Last Sunday, Neurochem, Inc., the Montreal drug company developing Alzhemed as a new amyloid-reducing therapy for Alzheimer disease, announced that the results of its recently completed North American phase 3 trial to test tolerability, efficacy, and safety of Alzhemed in 1,052 AD patients were inconclusive. The Food and Drug Administration (FDA) ruled that the statistical models used to analyze both the cognitive efficacy data as well as the brain volume data were problematic, and that the results obtained could not support a claim for clinical efficacy. The decision comes after Neurochem announced problems with the trial at a conference this June (see ARF related news story).
Multiple factors contributed to the inconclusive results. Overall, variability among the 67 clinical sites in the trial overwhelmed the observed treatment effects, said Paul Aisen of Georgetown University in Washington, DC. Aisen served as scientific advisor to Neurochem and was the principal investigator of the trial of Alzhemed (aka tramiprosate). In particular, changes in people’s concomitant treatment with cognitive-enhancing drugs such as cholinesterase inhibitors, memantine, and antidepressants affected the results for the primary cognitive endpoints based on neuropsychological testing. Unexpected problems also arose in the control group and confounded the interpretation of Alzhemed efficacy. These, too, were most likely due to changes in concomitant medications, Aisen said. Thirty percent of the control group did not decline in cognition over the 18-month trial period; indeed, a portion of the control group unexpectedly demonstrated a significant improvement in cognition.

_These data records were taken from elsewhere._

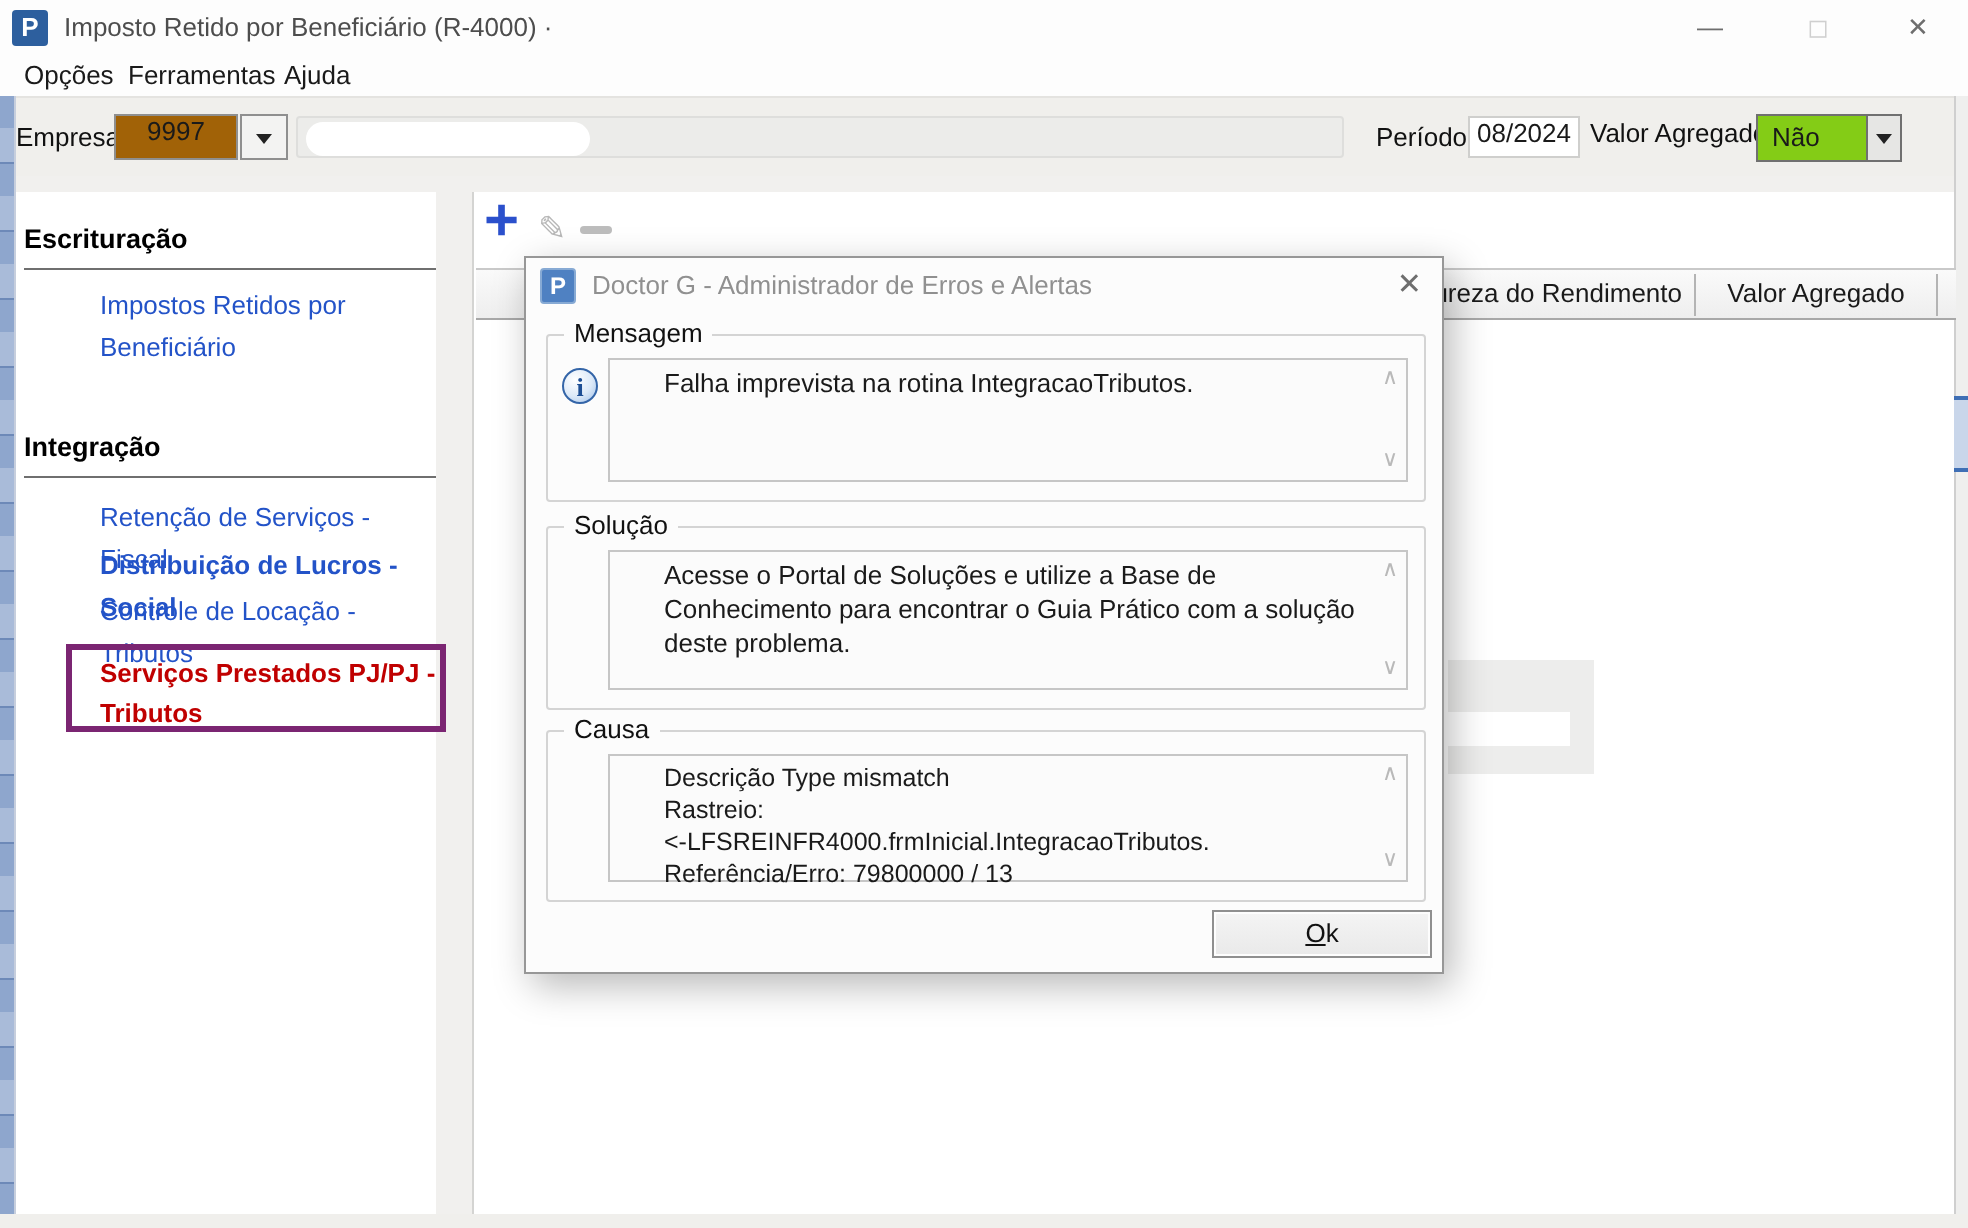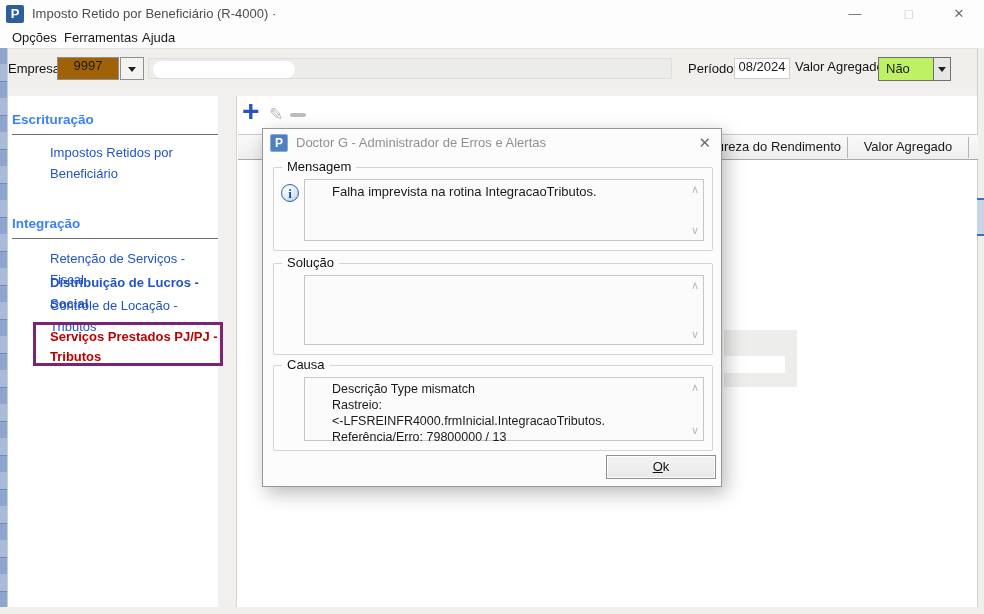--- a/index.html
+++ b/index.html
@@ -28,7 +28,7 @@
   .big-field { position:absolute; left:148px; top:9px; width:524px; height:21px; background:#ececea; border:1px solid #dededc; border-radius:2px; }
   .redact-blob { position:absolute; left:4px; top:2px; width:142px; height:17px; background:#fff; border-radius:9px; }
   .periodo-input { position:absolute; left:734px; top:9px; width:56px; height:21px; border:1px solid #cfcfcd; text-align:center; background:#fff; }
-  .va-select { position:absolute; left:878px; top:8px; width:73px; height:24px; background:#bef264; border:1px solid #707070; }
+  .va-select { position:absolute; left:878px; top:8px; width:73px; height:24px; background:#84cc16; border:1px solid #707070; }
   .va-value { position:absolute; left:7px; top:0; line-height:22px; }
   .va-arrow { position:absolute; right:0; top:0; width:17px; height:22px; background:#e6e6e4; border-left:1px solid #707070; }
 

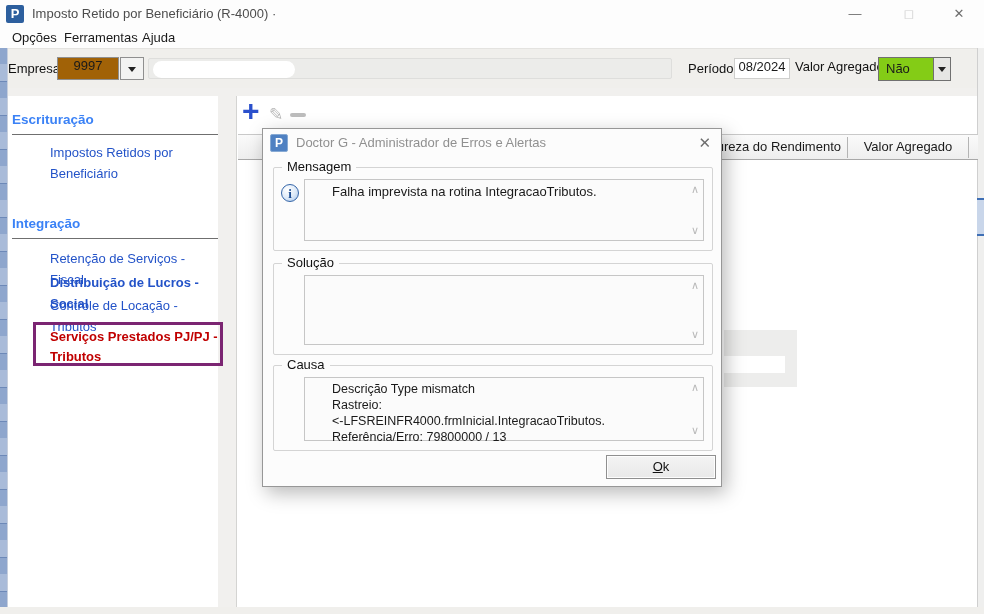--- a/index.html
+++ b/index.html
@@ -42,7 +42,7 @@
 
   
   .sidebar { position:absolute; left:8px; top:96px; width:210px; height:511px; background:#fff; }
-  .side-h { position:absolute; left:4px; font-weight:bold; font-size:13.5px; color:#3b82f6; }
+  .side-h { position:absolute; left:4px; font-weight:bold; font-size:13.5px; color:#000000; }
   .side-hr { position:absolute; left:4px; right:0; border-bottom:1px solid #6f6f6f; }
   .link { position:absolute; left:42px; color:#2353c8; cursor:pointer; line-height:21px; }
   .hl-box { position:absolute; left:25px; top:226px; width:190px; height:44px; border:3px solid #7b2572; }

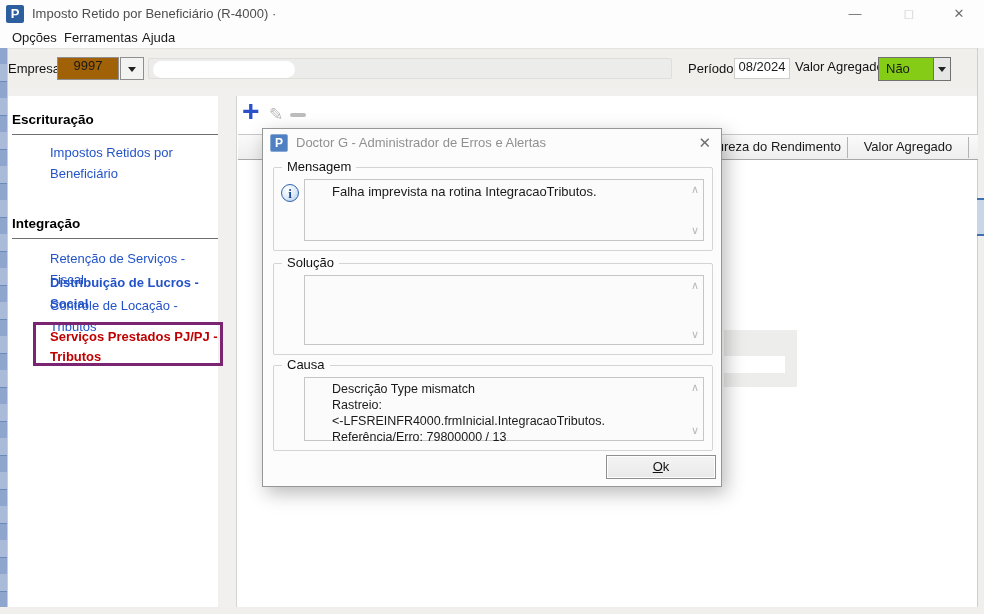--- a/index.html
+++ b/index.html
@@ -174,6 +174,7 @@
     <div class="group g-sol">
       <div class="group-label">Solução</div>
       <div class="field">
+        <div class="field-text">Acesse o Portal de Soluções e utilize a Base de Conhecimento para encontrar o Guia Prático com a solução deste problema.</div>
         <div class="chev up">∧</div>
         <div class="chev dn">∨</div>
       </div>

The company did note a trend in hippocampal volume change as measured by MRI. Patients treated with Alzhemed tended to show an increased atrophy rate as compared to the control group, suggesting a drug effect perhaps similar to what was seen in the halted AN-1792 trial (see ARF related news story). The data on hippocampal volume change was to be compared to secondary measures of whole-brain and entorhinal cortex volume change, also measured by MRI.
The next steps for Neurochem and the FDA are complicated, Aisen said. They depend on the recommendations of a newly appointed scientific advisory board led by Rachelle Doody of Baylor College of Medicine in Houston, Texas. The board’s report is expected by December 2007. The FDA is encouraging Neurochem to continue working on the U.S trial data set post-hoc. Aisen added that the company has committed to work with the FDA toward obtaining more conclusive results from the ongoing phase 3 trial of Alzhemed in European Union countries. The FDA has told Neurochem that the agency is open to considering modifications of study design, such as enrolling more people and changing treatment duration, as well as changes to the statistical analysis measures used in the EU trial.
One positive aspect of the European Alzhemed trial is that memantine treatment, a confounding factor in the U.S. trial, will not be allowed in that trial. A special challenge of the European trial is that it introduces another set of variables in that multiple sites in the member countries conduct cognitive testing in multiple languages.
Alzhemed’s fast-track status has not changed, although any approval date now will depend on the completion of the EU trial, which currently is an 18-month trial that enrolled the last patients earlier this summer. This would mean that data collection would be complete by end of 2008, with results expected by mid-2009.
On a general note, Aisen said that the problems that arose from this trial are not easily avoided. Indeed, he believes that this troubled trial will provide valuable lessons for the field of clinical AD research at large. The trial highlights the need to better manage the confounding variables and to minimize their effects on the results, and the new board is charged with providing advice on that. Patients who participated in the U.S. trial will have access to Alzhemed in an open-label extension for 1 year following conclusion of the 18-month treatment period. Neurochem expects that all data analysis of the North American trial will be ready to report by next summer’s ICAD meeting in July 2008 in Chicago.—Gwendolyn T. Wong.